Un avion tout juste lancé, déjà sous tension
Le président américain avait quitté le sommet de l’Otan en Turquie à bord de cet avion réaménagé, direction Ankara, en le présentant comme un appareil remarquable. Puis le scénario a changé. Une fois sur place, Donald Trump a renoncé à l’utiliser pour repartir.
L’avion a continué vers le Royaume-Uni sans lui, pendant que le président effectuait le trajet à bord de l’ancien modèle. D’après la presse américaine, dont le New York Times, cette décision aurait été recommandée par le dispositif de sécurité, dans un contexte de tensions accrues avec l’Iran, voisin de la Turquie.
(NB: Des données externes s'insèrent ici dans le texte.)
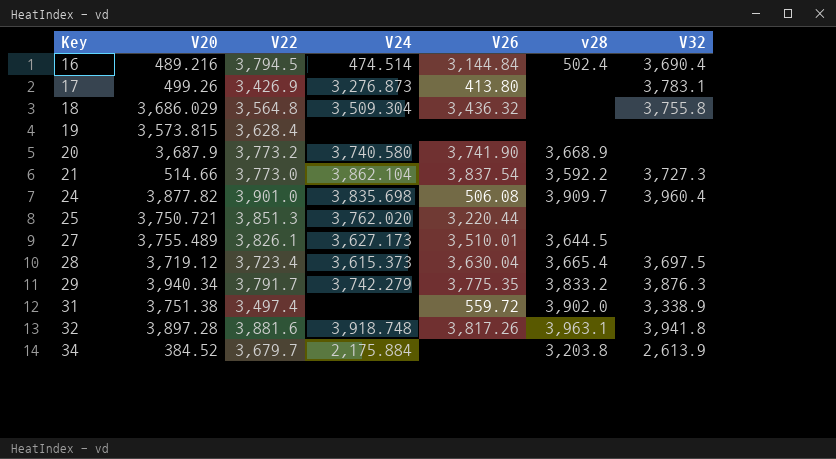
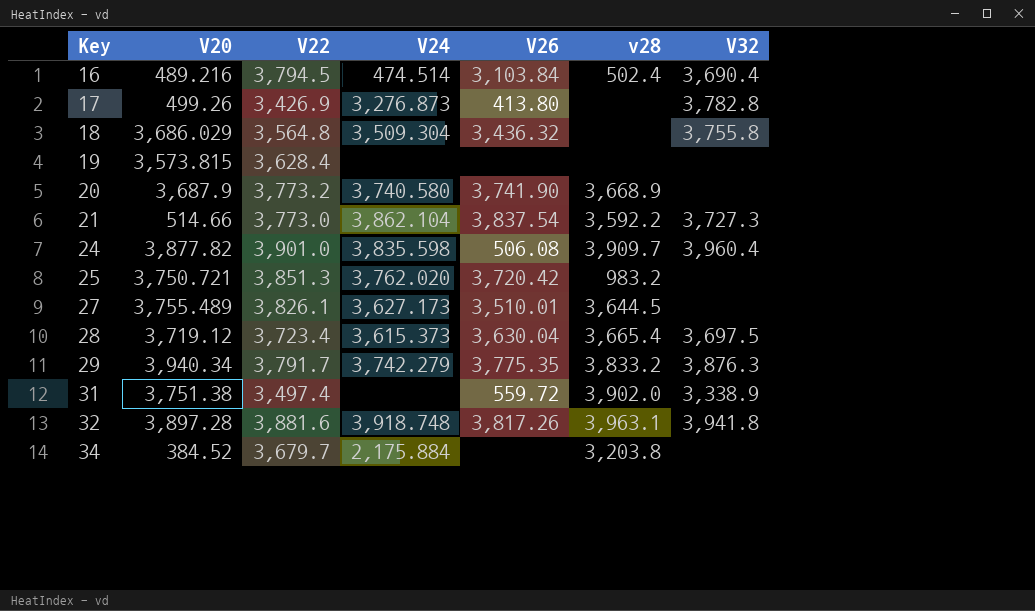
16 | V26: 3,144.84 -> 3,103.84
17 | V32: 3,783.1 -> 3,782.8
24 | V24: 3,835.698 -> 3,835.598
25 | V26: 3,220.44 -> 3,720.42
25 | v28: none -> 983.2
34 | V32: 2,613.9 -> none

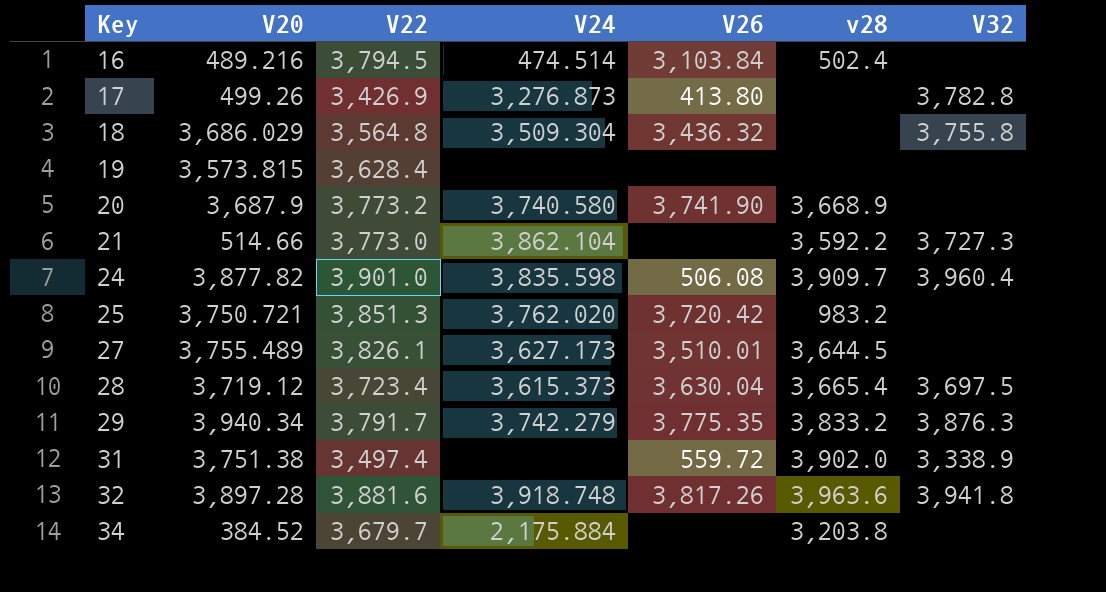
16 | V32: 3,690.4 -> none
21 | V26: 3,837.54 -> none
32 | v28: 3,963.1 -> 3,963.6

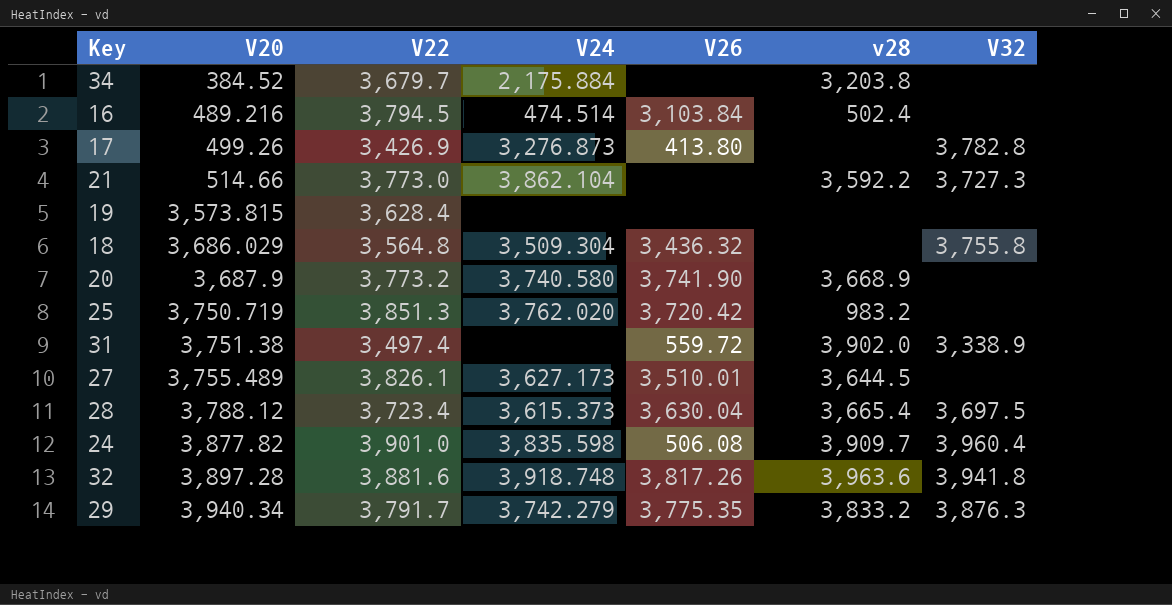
row order: Key ascending -> V20 ascending
25 | V20: 3,750.721 -> 3,750.719
28 | V20: 3,719.12 -> 3,788.12

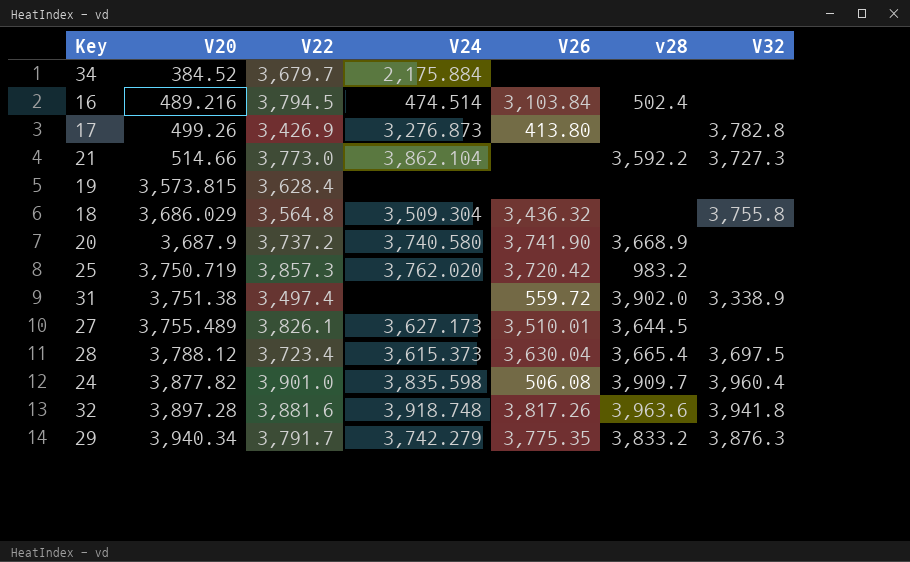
34 | v28: 3,203.8 -> none
20 | V22: 3,773.2 -> 3,737.2
25 | V22: 3,851.3 -> 3,857.3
Les journalistes présents à bord avaient aussi reçu une consigne rare, garder les stores des hublots fermés, une mesure plutôt associée aux zones de guerre. Plus tard, en repartant du Royaume-Uni vers Washington avec le nouvel appareil, Donald Trump a finalement évoqué des menaces iraniennes, lançant « Vous êtes probablement dans un vol dangereux à cause des salopards que nous devons gérer ».
Ce que l’on sait, et ce qui manque encore
Le point central, c’est la sécurité embarquée. L’ancien Air Force One, en service depuis 1990, serait doté de systèmes avancés, notamment des brouilleurs radar et des leurres antimissiles. Pour le nouvel avion, ces équipements n’ont pas été détaillés publiquement.
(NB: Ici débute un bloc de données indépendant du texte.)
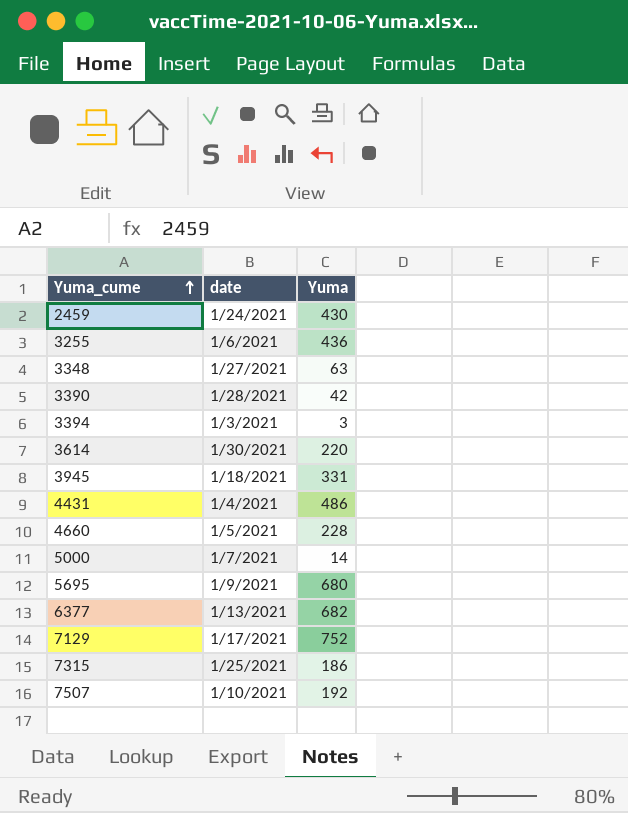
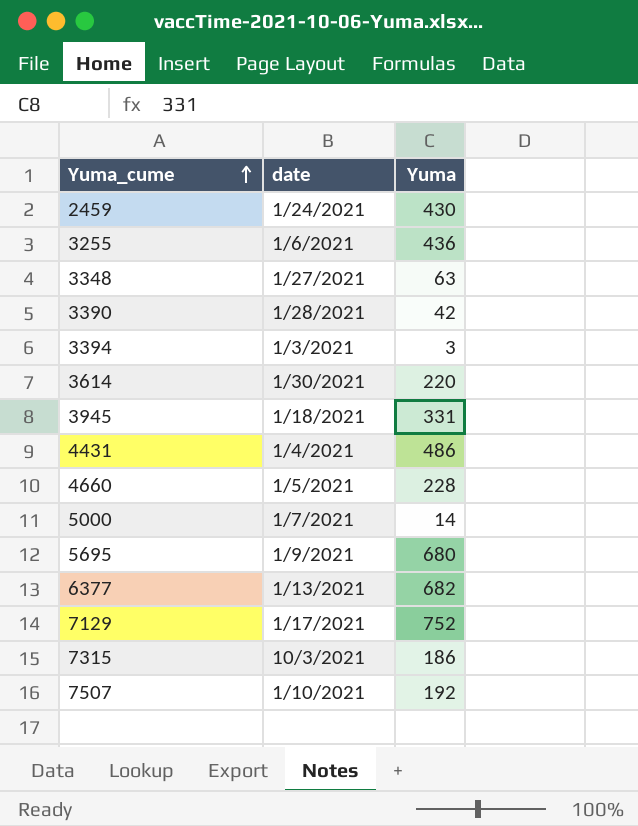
7315 | date: 1/25/2021 -> 10/3/2021

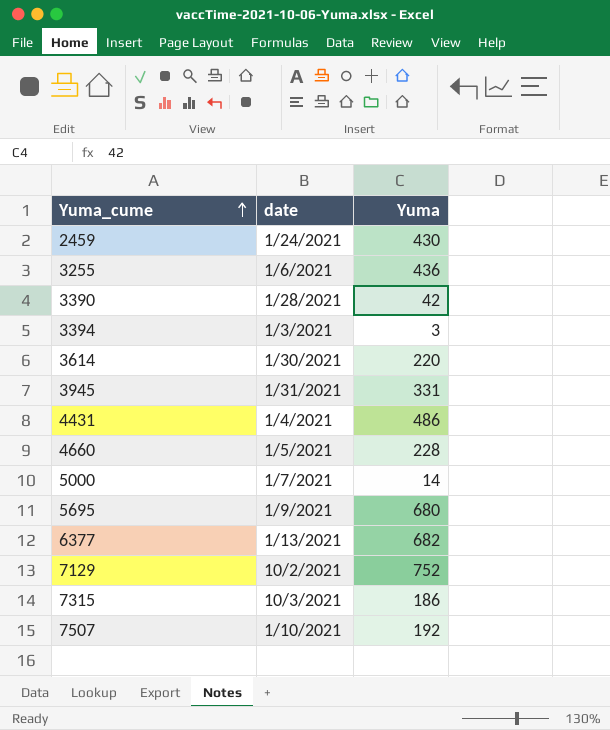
row 3348: 1/27/2021 | 63 -> none
3945 | date: 1/18/2021 -> 1/31/2021
7129 | date: 1/17/2021 -> 10/2/2021

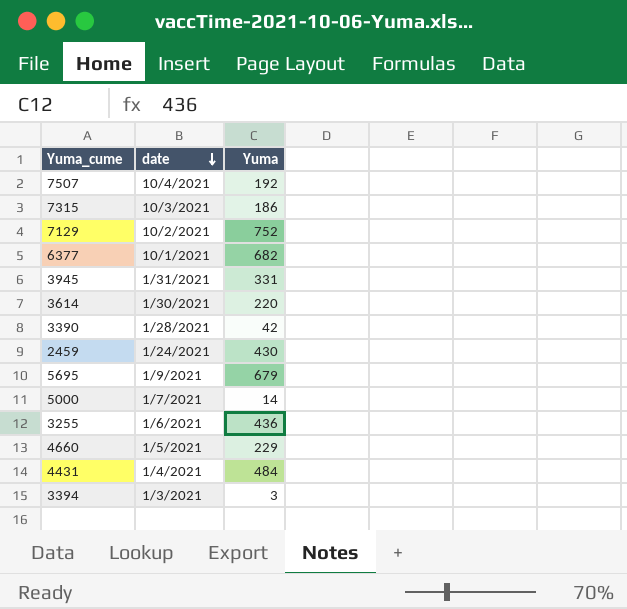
row order: Yuma_cume ascending -> date descending
7507 | date: 1/10/2021 -> 10/4/2021
6377 | date: 1/13/2021 -> 10/1/2021
5695 | Yuma: 680 -> 679
4660 | Yuma: 228 -> 229
4431 | Yuma: 486 -> 484

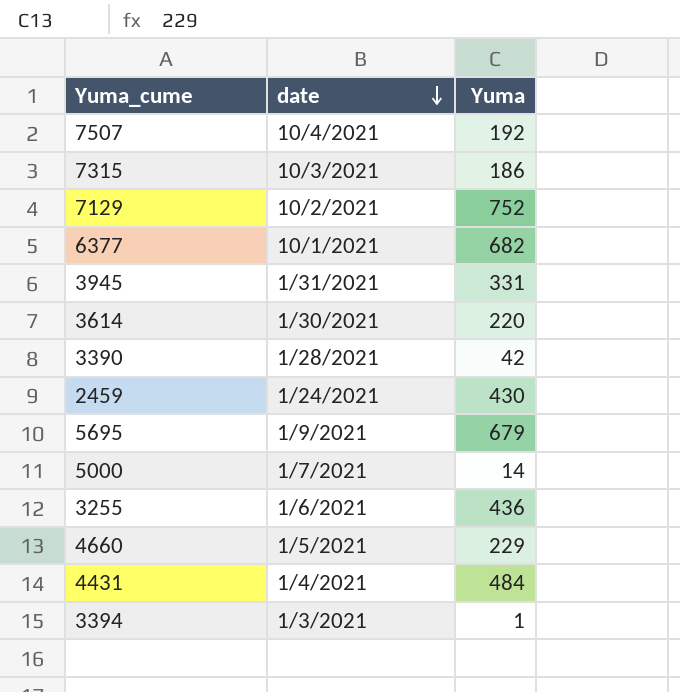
3394 | Yuma: 3 -> 1

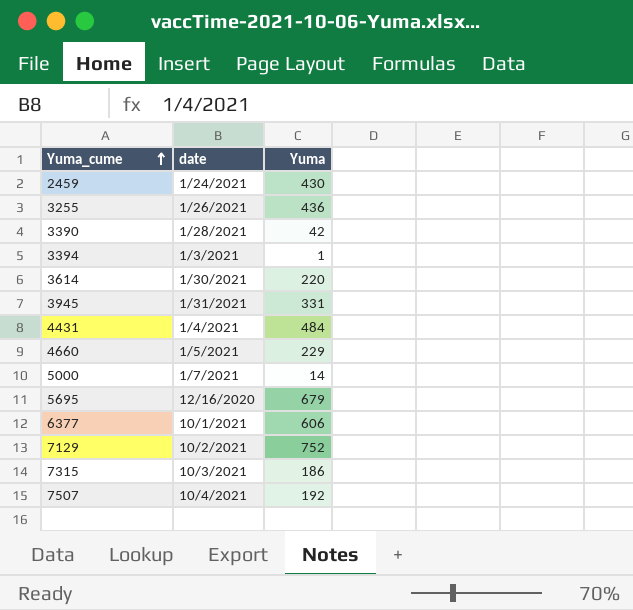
row order: date descending -> Yuma_cume ascending
3255 | date: 1/6/2021 -> 1/26/2021
5695 | date: 1/9/2021 -> 12/16/2020
6377 | Yuma: 682 -> 606

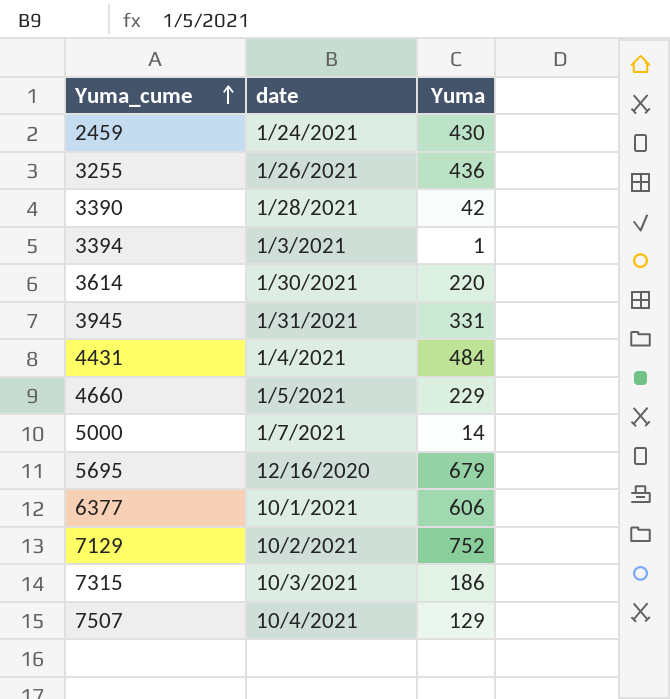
7507 | Yuma: 192 -> 129

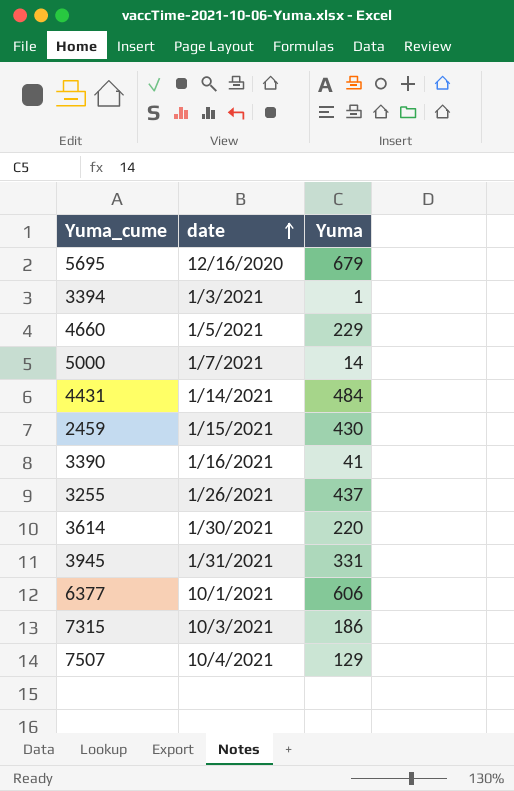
row order: Yuma_cume ascending -> date ascending
row 7129: 10/2/2021 | 752 -> none
4431 | date: 1/4/2021 -> 1/14/2021
2459 | date: 1/24/2021 -> 1/15/2021
3390 | date: 1/28/2021 -> 1/16/2021
3390 | Yuma: 42 -> 41
3255 | Yuma: 436 -> 437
Et c’est là que le doute s’installe. Des éléments visibles sur les anciens appareils n’apparaissent pas sur le nouveau. La Maison Blanche, par la voix de Steven Cheung, affirme pourtant que l’avion dispose de protocoles de sécurité élevés et que tous les moyens disponibles sont utilisés contre les menaces, avec des outils de diversion et de désorientation. Le Secret Service, lui, a renvoyé vers la Maison Blanche.
Une solution provisoire qui soulève aussi un problème politique
Ce Boeing venu du Qatar doit servir d’attente avant la livraison de deux nouveaux appareils par Boeing, repoussée par des retards successifs. La famille royale qatarie en a fait don l’an dernier, et l’US Air Force l’a rapidement réaménagé avant un premier vol le 1er juillet vers le Dakota du Nord.
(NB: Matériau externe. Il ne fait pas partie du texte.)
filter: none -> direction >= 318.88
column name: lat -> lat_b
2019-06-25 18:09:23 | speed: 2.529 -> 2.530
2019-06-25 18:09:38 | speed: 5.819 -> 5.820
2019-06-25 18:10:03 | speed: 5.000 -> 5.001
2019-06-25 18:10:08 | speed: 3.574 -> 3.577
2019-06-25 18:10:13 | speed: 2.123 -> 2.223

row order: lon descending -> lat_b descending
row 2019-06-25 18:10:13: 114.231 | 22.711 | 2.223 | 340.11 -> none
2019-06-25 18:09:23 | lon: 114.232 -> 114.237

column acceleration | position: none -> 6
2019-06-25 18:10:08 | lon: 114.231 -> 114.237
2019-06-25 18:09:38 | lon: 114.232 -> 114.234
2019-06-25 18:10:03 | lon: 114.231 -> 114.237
L’armée de l’air américaine a toutefois reconnu avoir procédé à des arbitrages pour accélérer la mise en service, notamment sur l’aménagement intérieur. Elle assure qu’aucun compromis n’a touché la sécurité, la sûreté ou les communications.
Mais les critiques s’accumulent. Des sénateurs démocrates réclament des explications sur de véritables préoccupations de sécurité nationale. L’ancien officier John Teichert a aussi mis en doute la logique du projet sur Fox News, estimant qu’un jet qatari rééquipé n’aura jamais les capacités défensives d’un Air Force One conçu sur mesure. À cela s’ajoute un autre dossier, le cadeau étranger lui-même, évalué à plusieurs centaines de millions de dollars, et promis un jour à la bibliothèque présidentielle de Miami.